Provided material –
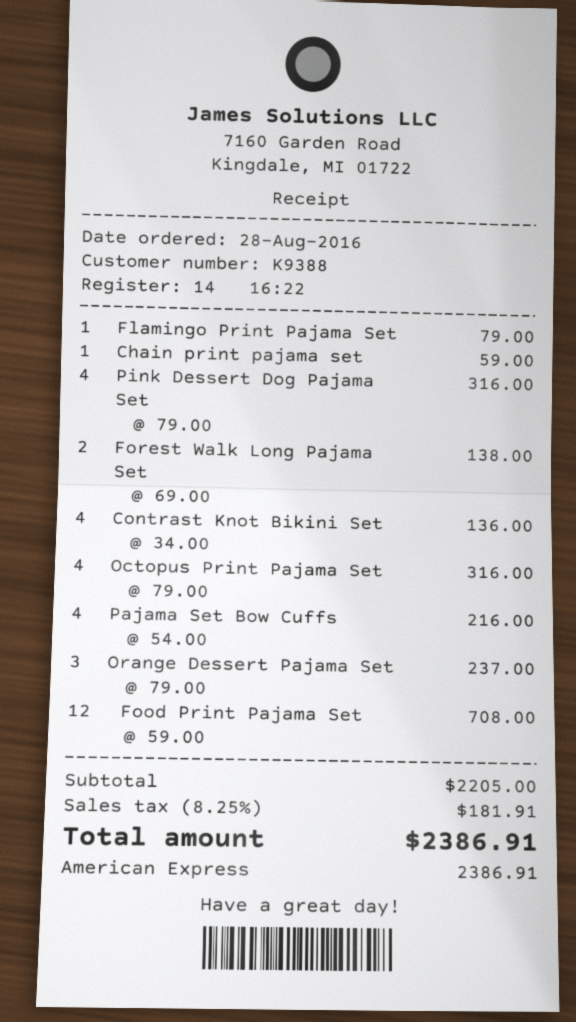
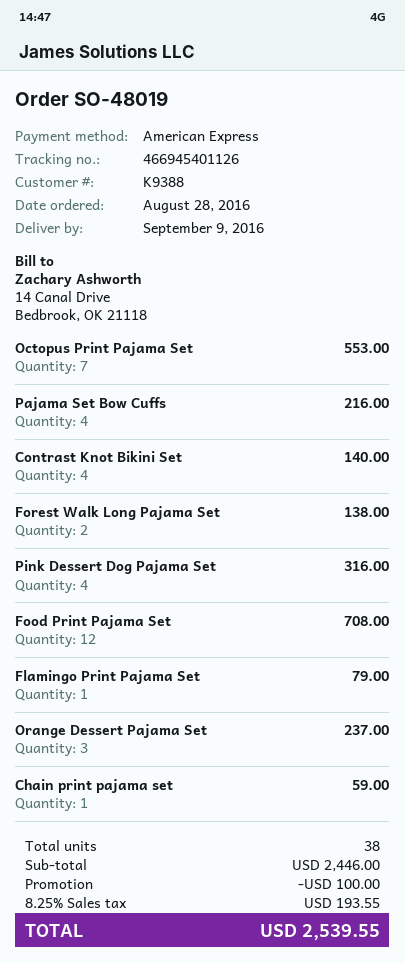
Contrast Knot Bikini Set: 4 for 136.00 -> 4 for 140.00
Octopus Print Pajama Set: 4 for 316.00 -> 7 for 553.00
subtotal: 2205.00 -> 2446.00
discount: none -> 100.00
tax: 8.25% = 181.91 -> 8.25% = 193.55
total: 2386.91 -> 2539.55

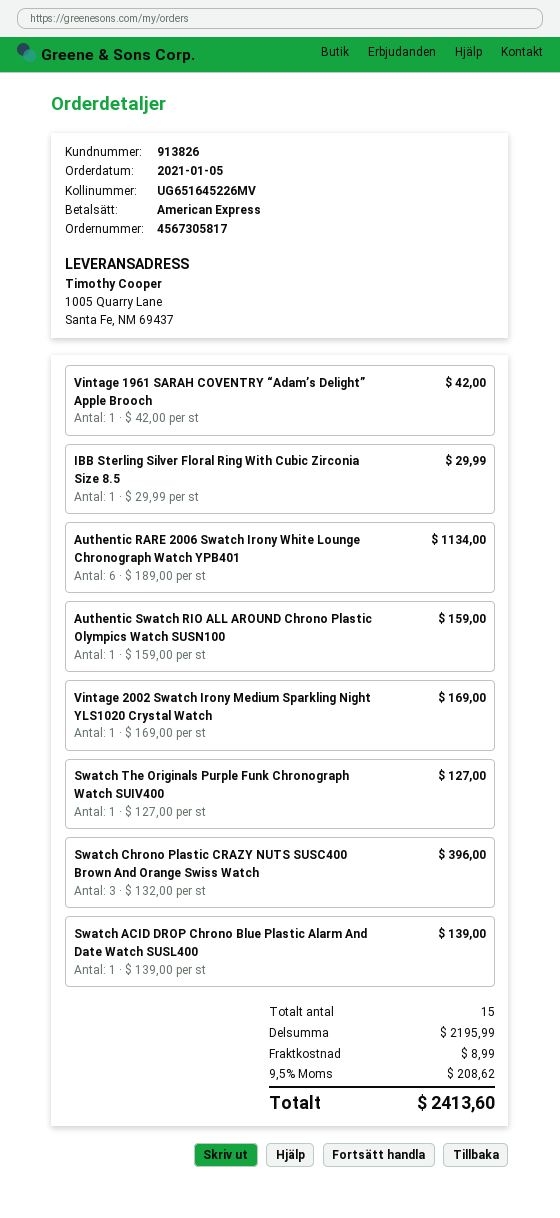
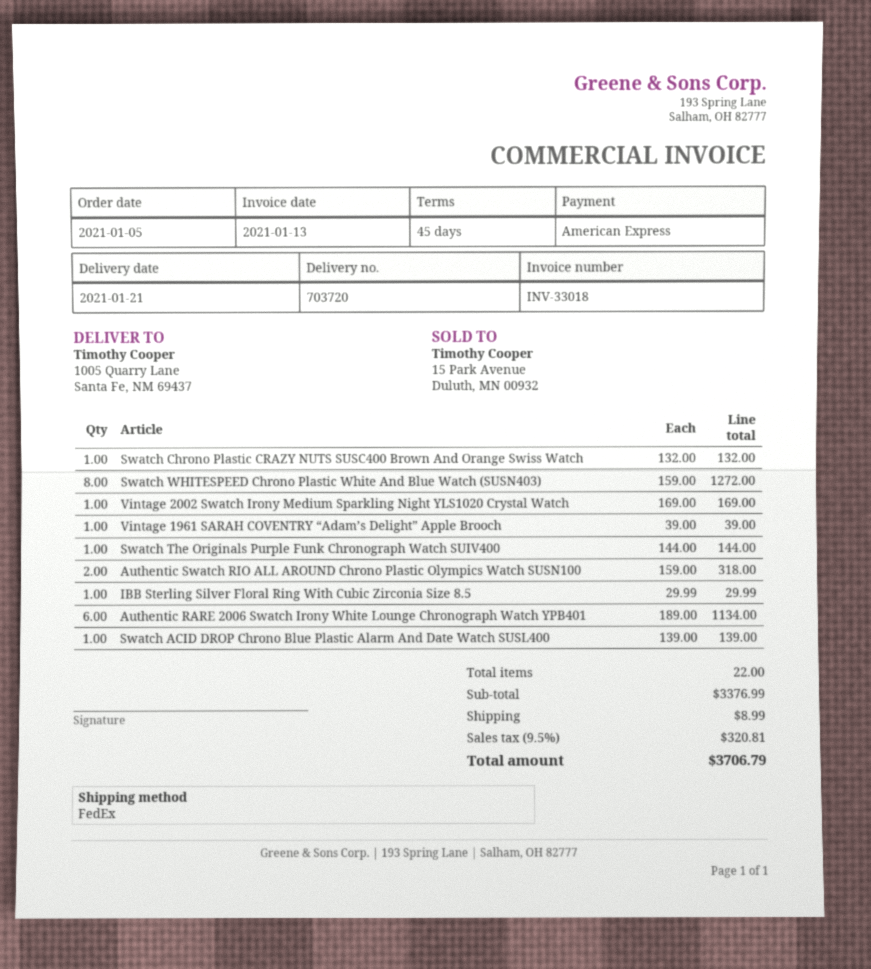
Vintage 1961 SARAH COVENTRY “Adam’s Delight” Apple Brooch: 1 x 42.00 = 42.00 -> 1 x 39.00 = 39.00
Authentic Swatch RIO ALL AROUND Chrono Plastic Olympics Watch SUSN100: 1 x 159.00 = 159.00 -> 2 x 159.00 = 318.00
Swatch The Originals Purple Funk Chronograph Watch SUIV400: 1 x 127.00 = 127.00 -> 1 x 144.00 = 144.00
Swatch Chrono Plastic CRAZY NUTS SUSC400 Brown And Orange Swiss Watch: 3 x 132.00 = 396.00 -> 1 x 132.00 = 132.00
Swatch WHITESPEED Chrono Plastic White And Blue Watch (SUSN403): none -> 8 x 159.00 = 1272.00
total quantity: 15 -> 22
subtotal: 2195.99 -> 3376.99
tax: 9.5% = 208.62 -> 9.5% = 320.81
total: 2413.60 -> 3706.79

Task instructions –
Find each line in the records above that contains "none", and copy it.

Answer box –
discount: none -> 100.00
Swatch WHITESPEED Chrono Plastic White And Blue Watch (SUSN403): none -> 8 x 159.00 = 1272.00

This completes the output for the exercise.